Cancer-Associated Mutations in SF3B1 Exhibit Neomorphic Splicing Activity and Block Erythroid Differentiation

Authors :: Buonamici, Silvia
Perino, Samantha
Lim, Kian Huat
Feala, Jacob
Obeng, Esther A.
Aicher, Michelle
Aird, Daniel
Bailey, Suzanna
Berkenblit, Anna
Chan, Betty
Erik, Corcoran
Corson, Laura
Darman, Rachel
Fekkes, Peter
Furman, Richard R.
Keaney, Gregg F
Kumar, Pavan
Kunii, Kaiko
Lee, Linda
Mackenzie, Crystal
Park, Eunice
Puyang, Xiaoling
Selvaraj, Anand
Thomas, Michael
Wang, John
Warmuth, Markus
Yu, Lihua
Zhu, Ping
Mizui, Yoshiharu
Ebert, Benjamin L.
Smith, Peter G
Source :: Blood; December 2014, Vol. 124 Issue: 21 p4615-4615, 1p
Publication Year :: 2014
Abstract: Recently, heterozygous mutations in several spliceosome genes have been observed in hematological and solid cancers, but their functional role in these diseases is not well understood.
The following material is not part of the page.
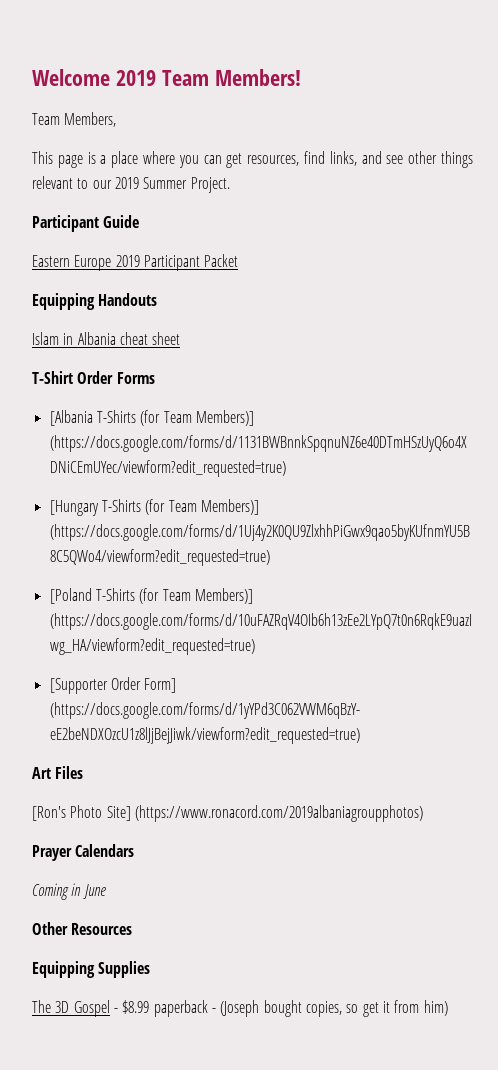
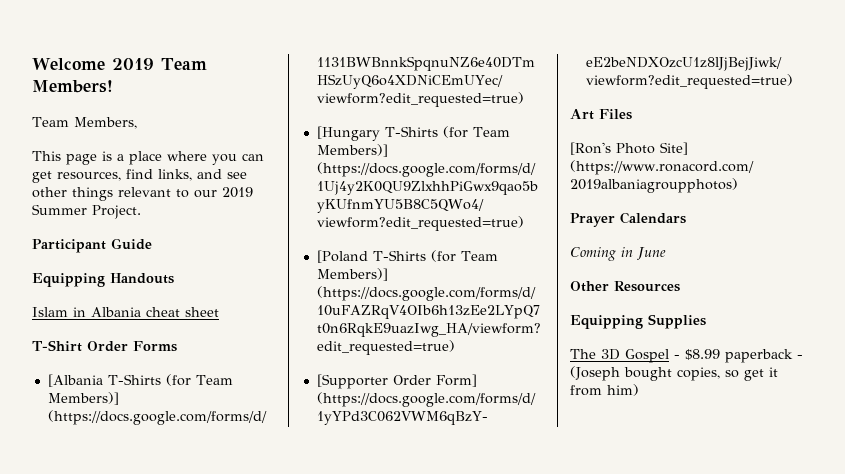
[32,254,239,271] // Eastern Europe 2019 Participant Packet -> (152, 244) none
Among these, SF3B1 is the most commonly mutated spliceosome gene in myelodysplastic syndromes (MDS) and chronic lymphocytic leukemia (CLL). SF3B1 is part of the U2 complex involved in the recognition of the 3’ splice sites (3’ss) during early spliceosome assembly.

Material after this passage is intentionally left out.